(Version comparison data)

________________________

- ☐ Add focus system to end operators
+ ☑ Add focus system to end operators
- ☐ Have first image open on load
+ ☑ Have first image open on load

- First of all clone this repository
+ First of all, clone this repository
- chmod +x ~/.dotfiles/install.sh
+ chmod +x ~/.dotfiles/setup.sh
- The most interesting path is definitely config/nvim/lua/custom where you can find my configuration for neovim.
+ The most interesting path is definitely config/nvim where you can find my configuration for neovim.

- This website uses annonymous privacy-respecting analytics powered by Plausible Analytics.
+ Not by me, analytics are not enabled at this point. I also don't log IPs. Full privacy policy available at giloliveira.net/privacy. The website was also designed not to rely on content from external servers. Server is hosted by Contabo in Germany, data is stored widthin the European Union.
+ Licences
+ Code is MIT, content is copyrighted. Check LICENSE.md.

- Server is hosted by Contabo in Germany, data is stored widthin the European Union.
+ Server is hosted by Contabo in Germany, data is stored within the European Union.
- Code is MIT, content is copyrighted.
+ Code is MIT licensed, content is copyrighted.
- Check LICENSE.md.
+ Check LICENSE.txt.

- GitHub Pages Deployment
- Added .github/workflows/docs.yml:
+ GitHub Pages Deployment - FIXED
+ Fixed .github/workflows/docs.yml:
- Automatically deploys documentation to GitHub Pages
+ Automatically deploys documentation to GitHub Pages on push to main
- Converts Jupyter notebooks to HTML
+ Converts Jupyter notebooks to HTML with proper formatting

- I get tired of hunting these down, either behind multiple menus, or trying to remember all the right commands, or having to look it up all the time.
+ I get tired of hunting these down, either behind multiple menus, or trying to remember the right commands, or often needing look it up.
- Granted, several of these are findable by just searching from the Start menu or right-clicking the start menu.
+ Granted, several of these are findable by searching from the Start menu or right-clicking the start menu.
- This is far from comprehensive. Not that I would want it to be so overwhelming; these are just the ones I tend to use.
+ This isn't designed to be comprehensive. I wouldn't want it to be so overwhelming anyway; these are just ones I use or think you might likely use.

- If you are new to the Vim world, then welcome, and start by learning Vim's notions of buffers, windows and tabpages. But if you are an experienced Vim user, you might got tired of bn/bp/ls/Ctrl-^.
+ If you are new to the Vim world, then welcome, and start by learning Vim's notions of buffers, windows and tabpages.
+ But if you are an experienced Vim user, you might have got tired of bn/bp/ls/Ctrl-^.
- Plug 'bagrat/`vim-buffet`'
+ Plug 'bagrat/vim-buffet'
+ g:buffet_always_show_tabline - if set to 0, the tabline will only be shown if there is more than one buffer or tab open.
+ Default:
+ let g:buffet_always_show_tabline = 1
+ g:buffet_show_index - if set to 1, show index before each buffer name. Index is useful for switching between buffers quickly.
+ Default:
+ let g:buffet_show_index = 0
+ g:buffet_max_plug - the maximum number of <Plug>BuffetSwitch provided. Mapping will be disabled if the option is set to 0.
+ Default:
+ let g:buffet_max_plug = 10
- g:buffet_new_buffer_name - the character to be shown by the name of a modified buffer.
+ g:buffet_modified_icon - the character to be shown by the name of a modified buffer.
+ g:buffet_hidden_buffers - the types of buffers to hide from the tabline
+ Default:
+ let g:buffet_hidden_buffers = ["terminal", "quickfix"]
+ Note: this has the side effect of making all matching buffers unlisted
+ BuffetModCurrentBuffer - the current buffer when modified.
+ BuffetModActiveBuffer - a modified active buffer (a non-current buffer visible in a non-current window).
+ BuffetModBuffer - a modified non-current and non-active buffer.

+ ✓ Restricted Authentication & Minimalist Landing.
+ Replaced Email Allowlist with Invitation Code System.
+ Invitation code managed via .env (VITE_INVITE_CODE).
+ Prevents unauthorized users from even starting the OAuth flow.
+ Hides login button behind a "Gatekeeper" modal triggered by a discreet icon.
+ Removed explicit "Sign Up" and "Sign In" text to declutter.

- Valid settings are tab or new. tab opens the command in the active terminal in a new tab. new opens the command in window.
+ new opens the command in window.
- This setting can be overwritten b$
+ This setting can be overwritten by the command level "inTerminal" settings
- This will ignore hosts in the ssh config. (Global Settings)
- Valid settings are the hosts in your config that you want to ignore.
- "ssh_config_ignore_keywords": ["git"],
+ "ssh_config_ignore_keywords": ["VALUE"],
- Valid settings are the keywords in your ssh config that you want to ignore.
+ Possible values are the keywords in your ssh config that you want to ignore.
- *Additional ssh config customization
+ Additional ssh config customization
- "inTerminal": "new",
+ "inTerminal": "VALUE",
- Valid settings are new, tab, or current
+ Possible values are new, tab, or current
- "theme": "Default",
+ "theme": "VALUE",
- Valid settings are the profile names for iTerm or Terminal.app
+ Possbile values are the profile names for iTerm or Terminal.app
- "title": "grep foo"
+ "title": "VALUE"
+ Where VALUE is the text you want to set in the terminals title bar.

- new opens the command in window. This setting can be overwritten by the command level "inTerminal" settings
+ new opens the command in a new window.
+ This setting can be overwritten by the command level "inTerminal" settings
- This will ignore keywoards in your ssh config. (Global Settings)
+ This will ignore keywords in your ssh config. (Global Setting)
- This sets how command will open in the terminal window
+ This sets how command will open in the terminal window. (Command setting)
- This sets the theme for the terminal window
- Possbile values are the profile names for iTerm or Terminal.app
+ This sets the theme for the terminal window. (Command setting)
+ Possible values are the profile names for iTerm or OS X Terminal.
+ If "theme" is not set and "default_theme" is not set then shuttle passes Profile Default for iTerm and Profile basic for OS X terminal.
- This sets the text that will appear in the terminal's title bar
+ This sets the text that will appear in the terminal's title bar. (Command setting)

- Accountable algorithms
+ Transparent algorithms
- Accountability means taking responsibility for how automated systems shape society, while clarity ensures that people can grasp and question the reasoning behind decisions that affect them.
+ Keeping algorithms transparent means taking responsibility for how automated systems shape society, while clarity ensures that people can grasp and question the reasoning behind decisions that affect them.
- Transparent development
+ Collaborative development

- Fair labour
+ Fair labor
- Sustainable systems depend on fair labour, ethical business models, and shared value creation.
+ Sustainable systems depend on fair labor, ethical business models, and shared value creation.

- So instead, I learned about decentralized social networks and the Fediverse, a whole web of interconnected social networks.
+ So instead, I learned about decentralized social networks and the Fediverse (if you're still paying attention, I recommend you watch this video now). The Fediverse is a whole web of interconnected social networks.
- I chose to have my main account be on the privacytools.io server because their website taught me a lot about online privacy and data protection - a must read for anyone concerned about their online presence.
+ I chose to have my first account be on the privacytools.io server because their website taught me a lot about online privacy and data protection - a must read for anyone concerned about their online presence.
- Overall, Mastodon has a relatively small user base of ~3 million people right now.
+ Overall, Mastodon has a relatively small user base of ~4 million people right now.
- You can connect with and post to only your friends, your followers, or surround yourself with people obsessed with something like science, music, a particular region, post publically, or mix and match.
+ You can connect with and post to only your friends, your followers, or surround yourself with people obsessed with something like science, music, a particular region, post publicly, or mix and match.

________________________

The full set of entries should be copied out exactly as given.

- ☐ Add focus system to end operators
+ ☑ Add focus system to end operators
- ☐ Have first image open on load
+ ☑ Have first image open on load

- First of all clone this repository
+ First of all, clone this repository
- chmod +x ~/.dotfiles/install.sh
+ chmod +x ~/.dotfiles/setup.sh
- The most interesting path is definitely config/nvim/lua/custom where you can find my configuration for neovim.
+ The most interesting path is definitely config/nvim where you can find my configuration for neovim.

- This website uses annonymous privacy-respecting analytics powered by Plausible Analytics.
+ Not by me, analytics are not enabled at this point. I also don't log IPs. Full privacy policy available at giloliveira.net/privacy. The website was also designed not to rely on content from external servers. Server is hosted by Contabo in Germany, data is stored widthin the European Union.
+ Licences
+ Code is MIT, content is copyrighted. Check LICENSE.md.

- Server is hosted by Contabo in Germany, data is stored widthin the European Union.
+ Server is hosted by Contabo in Germany, data is stored within the European Union.
- Code is MIT, content is copyrighted.
+ Code is MIT licensed, content is copyrighted.
- Check LICENSE.md.
+ Check LICENSE.txt.

- GitHub Pages Deployment
- Added .github/workflows/docs.yml:
+ GitHub Pages Deployment - FIXED
+ Fixed .github/workflows/docs.yml:
- Automatically deploys documentation to GitHub Pages
+ Automatically deploys documentation to GitHub Pages on push to main
- Converts Jupyter notebooks to HTML
+ Converts Jupyter notebooks to HTML with proper formatting

- I get tired of hunting these down, either behind multiple menus, or trying to remember all the right commands, or having to look it up all the time.
+ I get tired of hunting these down, either behind multiple menus, or trying to remember the right commands, or often needing look it up.
- Granted, several of these are findable by just searching from the Start menu or right-clicking the start menu.
+ Granted, several of these are findable by searching from the Start menu or right-clicking the start menu.
- This is far from comprehensive. Not that I would want it to be so overwhelming; these are just the ones I tend to use.
+ This isn't designed to be comprehensive. I wouldn't want it to be so overwhelming anyway; these are just ones I use or think you might likely use.

- If you are new to the Vim world, then welcome, and start by learning Vim's notions of buffers, windows and tabpages. But if you are an experienced Vim user, you might got tired of bn/bp/ls/Ctrl-^.
+ If you are new to the Vim world, then welcome, and start by learning Vim's notions of buffers, windows and tabpages.
+ But if you are an experienced Vim user, you might have got tired of bn/bp/ls/Ctrl-^.
- Plug 'bagrat/`vim-buffet`'
+ Plug 'bagrat/vim-buffet'
+ g:buffet_always_show_tabline - if set to 0, the tabline will only be shown if there is more than one buffer or tab open.
+ Default:
+ let g:buffet_always_show_tabline = 1
+ g:buffet_show_index - if set to 1, show index before each buffer name. Index is useful for switching between buffers quickly.
+ Default:
+ let g:buffet_show_index = 0
+ g:buffet_max_plug - the maximum number of <Plug>BuffetSwitch provided. Mapping will be disabled if the option is set to 0.
+ Default:
+ let g:buffet_max_plug = 10
- g:buffet_new_buffer_name - the character to be shown by the name of a modified buffer.
+ g:buffet_modified_icon - the character to be shown by the name of a modified buffer.
+ g:buffet_hidden_buffers - the types of buffers to hide from the tabline
+ Default:
+ let g:buffet_hidden_buffers = ["terminal", "quickfix"]
+ Note: this has the side effect of making all matching buffers unlisted
+ BuffetModCurrentBuffer - the current buffer when modified.
+ BuffetModActiveBuffer - a modified active buffer (a non-current buffer visible in a non-current window).
+ BuffetModBuffer - a modified non-current and non-active buffer.

+ ✓ Restricted Authentication & Minimalist Landing.
+ Replaced Email Allowlist with Invitation Code System.
+ Invitation code managed via .env (VITE_INVITE_CODE).
+ Prevents unauthorized users from even starting the OAuth flow.
+ Hides login button behind a "Gatekeeper" modal triggered by a discreet icon.
+ Removed explicit "Sign Up" and "Sign In" text to declutter.

- Valid settings are tab or new. tab opens the command in the active terminal in a new tab. new opens the command in window.
+ new opens the command in window.
- This setting can be overwritten b$
+ This setting can be overwritten by the command level "inTerminal" settings
- This will ignore hosts in the ssh config. (Global Settings)
- Valid settings are the hosts in your config that you want to ignore.
- "ssh_config_ignore_keywords": ["git"],
+ "ssh_config_ignore_keywords": ["VALUE"],
- Valid settings are the keywords in your ssh config that you want to ignore.
+ Possible values are the keywords in your ssh config that you want to ignore.
- *Additional ssh config customization
+ Additional ssh config customization
- "inTerminal": "new",
+ "inTerminal": "VALUE",
- Valid settings are new, tab, or current
+ Possible values are new, tab, or current
- "theme": "Default",
+ "theme": "VALUE",
- Valid settings are the profile names for iTerm or Terminal.app
+ Possbile values are the profile names for iTerm or Terminal.app
- "title": "grep foo"
+ "title": "VALUE"
+ Where VALUE is the text you want to set in the terminals title bar.

- new opens the command in window. This setting can be overwritten by the command level "inTerminal" settings
+ new opens the command in a new window.
+ This setting can be overwritten by the command level "inTerminal" settings
- This will ignore keywoards in your ssh config. (Global Settings)
+ This will ignore keywords in your ssh config. (Global Setting)
- This sets how command will open in the terminal window
+ This sets how command will open in the terminal window. (Command setting)
- This sets the theme for the terminal window
- Possbile values are the profile names for iTerm or Terminal.app
+ This sets the theme for the terminal window. (Command setting)
+ Possible values are the profile names for iTerm or OS X Terminal.
+ If "theme" is not set and "default_theme" is not set then shuttle passes Profile Default for iTerm and Profile basic for OS X terminal.
- This sets the text that will appear in the terminal's title bar
+ This sets the text that will appear in the terminal's title bar. (Command setting)

- Accountable algorithms
+ Transparent algorithms
- Accountability means taking responsibility for how automated systems shape society, while clarity ensures that people can grasp and question the reasoning behind decisions that affect them.
+ Keeping algorithms transparent means taking responsibility for how automated systems shape society, while clarity ensures that people can grasp and question the reasoning behind decisions that affect them.
- Transparent development
+ Collaborative development

- Fair labour
+ Fair labor
- Sustainable systems depend on fair labour, ethical business models, and shared value creation.
+ Sustainable systems depend on fair labor, ethical business models, and shared value creation.

- So instead, I learned about decentralized social networks and the Fediverse, a whole web of interconnected social networks.
+ So instead, I learned about decentralized social networks and the Fediverse (if you're still paying attention, I recommend you watch this video now). The Fediverse is a whole web of interconnected social networks.
- I chose to have my main account be on the privacytools.io server because their website taught me a lot about online privacy and data protection - a must read for anyone concerned about their online presence.
+ I chose to have my first account be on the privacytools.io server because their website taught me a lot about online privacy and data protection - a must read for anyone concerned about their online presence.
- Overall, Mastodon has a relatively small user base of ~3 million people right now.
+ Overall, Mastodon has a relatively small user base of ~4 million people right now.
- You can connect with and post to only your friends, your followers, or surround yourself with people obsessed with something like science, music, a particular region, post publically, or mix and match.
+ You can connect with and post to only your friends, your followers, or surround yourself with people obsessed with something like science, music, a particular region, post publicly, or mix and match.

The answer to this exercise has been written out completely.